Scottish Blessing and beautiful Carthusian Prayer from 12th Century (Nov 2020)

Susan’s Thanksgiving Note – November 25, 2020
Scottish Blessing and Carthusian Prayer from 12th Century

I’m going to send an evening note before Thanksgiving this year.  I’m working on this tonight and have these prayers and thoughts in my mind as I lay down.  Some of you may read late this evening or during the dark hours of the night and possibly find comfort if I send early.

Below is a prayer written in the 12th century by a Carthusian monk, Guigo, whose writings are on contemplation and his words are easy to read and quick to enter the soul.  He writes on our daily lives consisting of four rings on a ladder.  Reading; meditation; prayer; contemplation.  “A ladder of four rungs by which we may well climb to heaven.  It is a marvelously tall ladder, but with just four rungs, the one end standing on the ground, at the other thrilling into the clouds and showing the climber heavenly secrets.”  (http://www.umilta.net/ladder.html – Link to the writings of the monk, Guigo & his writings on the ladder to heaven.)

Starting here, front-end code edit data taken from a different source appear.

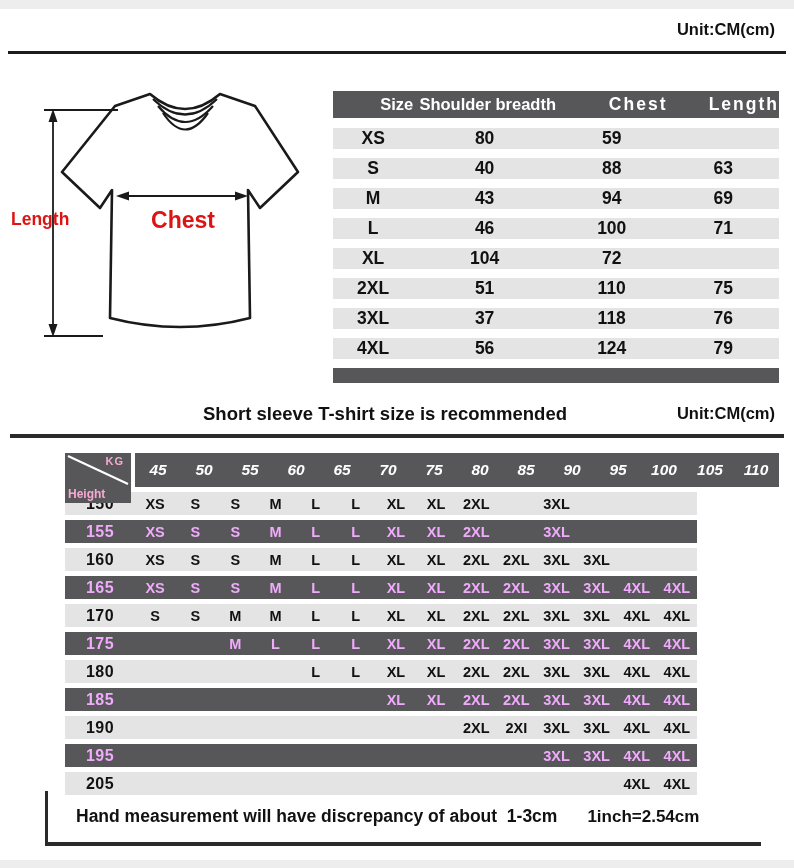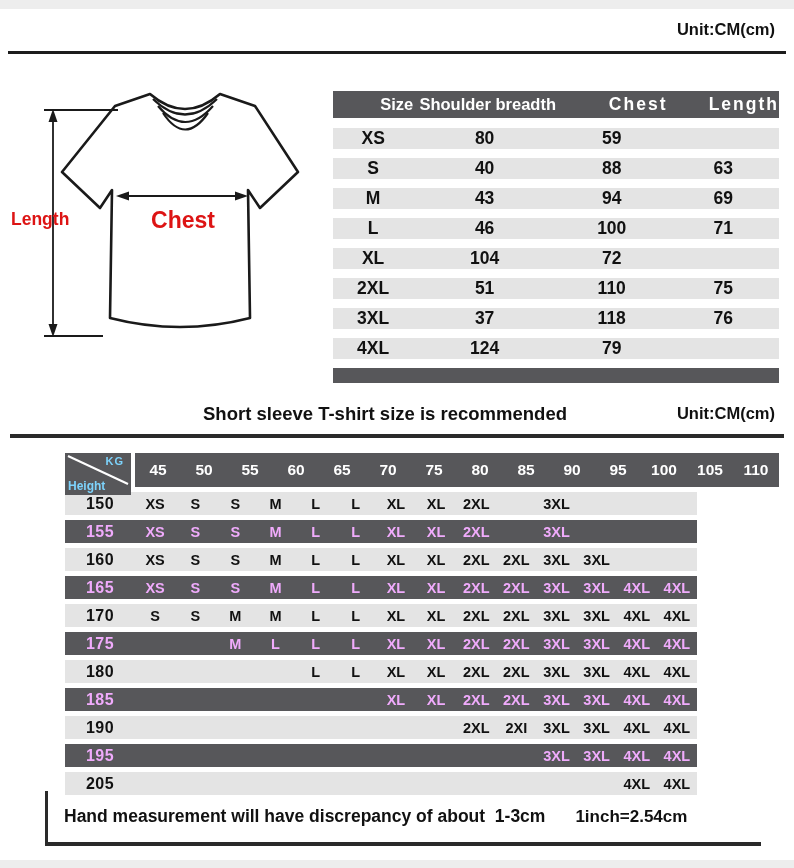"56" div.scell { html: none -> <div>56</div> }
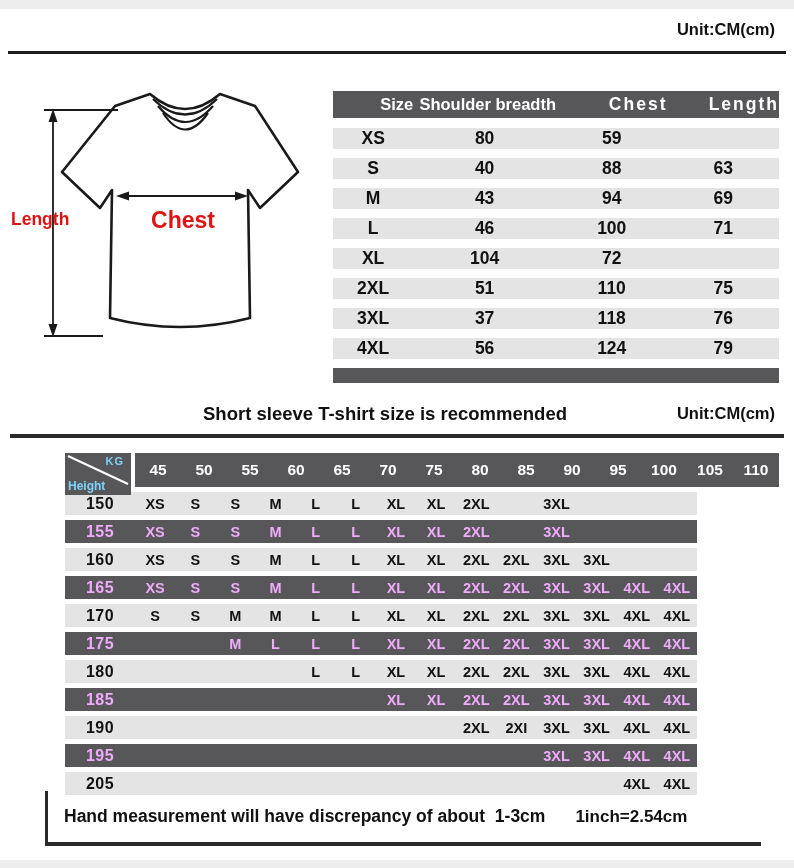"KG" .corner { color: #7dd3fc -> #f9a8d4; height: 42px -> 50px }
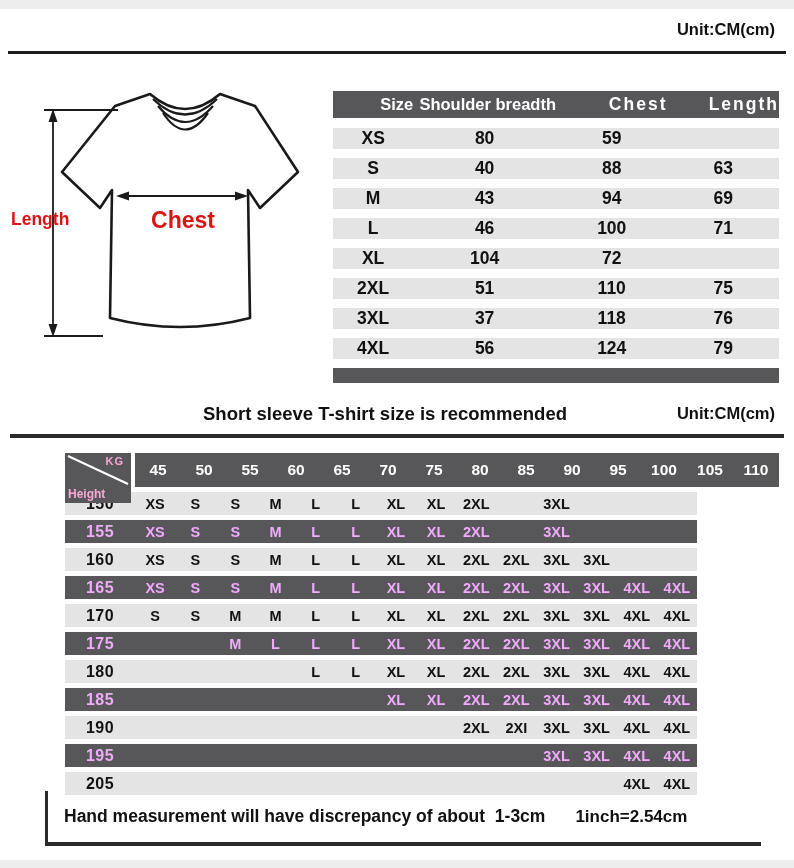"45" .wbox { font-style: none -> italic }
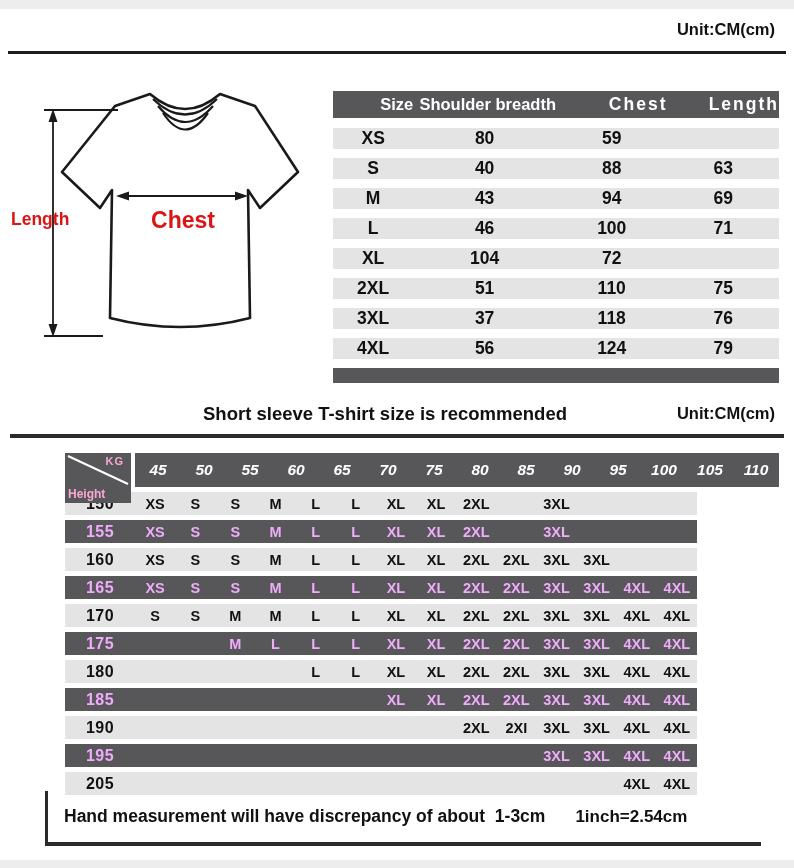"Hand measurement will have discrepancy" .note-box { padding-left: 16px -> 28px }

His prayer below is one of the most beautiful prayers I have ever read.  One to print by hand and place with other treasures. Following this prayer is a Scottish blessing.  A blessing to help us to enter this holiday season.

Lord, how much juice you can squeeze from a single grape.
How much water you can draw from a single well.

How great a fire you can kindle from a tiny spark.
How great a tree you can grow from a tiny seed.

My soul is so dry that by itself it cannot pray;
Yet you can squeeze from it the juice of a thousand prayers.

My soul is so parched that by itself it cannot love;
yet you can draw from it boundless love for you and for my neighbor.

My soul is so cold that by itself it has no joy;
Yet you can light the fire of heavenly joy within me.

My soul is so feeble that by itself it has no faith;
Yet by your power my faith grows to a great height.

Thank you for prayer, for love, for joy, for faith;
Let me always be prayerful, loving, joyful, faithful.
Guigo the Carthusian, 12th Century

 

Scottish Blessing:

May the blessing of light be on you – light without and light within.

May the blessed sunlight shine on you like a great peat fire,
so that stranger and friend may come and warm himself at it.

And may light shine out of the two eyes of you,
like a candle set in the window of a house,
bidding the wanderer come in out of the storm.

And may the blessing of the rain be on you,
may it beat upon your Spirit and wash it fair and clean,
and leave there a shining pool where the blue and Heaven shines,
and sometimes a star.

And may the blessing of the earth be on you,
soft under your feet as you pass along the roads,
soft under you as you lie out on it, tired at the end of day;
and may it rest easy over you when, at last, you lie out under it.

May it rest so lightly over you that your soul may be out from under it quickly; up
and off and on its way to God.

And now may the Lord bless you, and bless you kindly. Amen.

Silence.  The few moments closing this day to collect our thoughts.  A few moments to reflect on how fast the moments are passing and to consciously make an effort to notice the grains as they pass through our sand timer.  Tonight.  Tonight we have been handed our stone.  Our stone to carve words for our epitaph.  The words for the moments we will never have back.  Do we have words worthy of inscription?  Did we stop our incessant busyness to help someone find their own beauty in their day?  Did we pour extra cream for our little cats?  Did we notice the hands of who we love?  The little chubby ones.  The almost an adult and still a child hands that fly so quickly past. The hands of who we love?  The hands of an older friend who is always hoping we stop to hold them?   The hands of those we cannot be with – hold those hands in our minds?  Beauty in something so small.  Something so beautiful.  Did we notice the eyes?  Did we look behind the eyes?  Details. Beautiful details.  Details which make the moments given to us count.

Thank you for letting me enter your almost Thursday again this week and for coming to our store for your gifts.  We will be ready to welcome you into our world with a smile.  Have a beautiful Thanksgiving.  Looking to the heavens for your peace.  The peace that passes the understanding of any around you is promised.  Our morning angel will be waiting to show us that the smallest grains of sand passing by can be beautiful.  Susan

Latin for this week –
solum Deum prae oculis habentes – having only God before your eyes
a caelo usque ad centrum – from heaven all the way to the center of the earth
laetitia – joy, happiness
benigno numine – By the favor of the heavens. (Horace)
caelitus mihi vires – My strength is from heaven.
Tene quod habes – Hold what you have.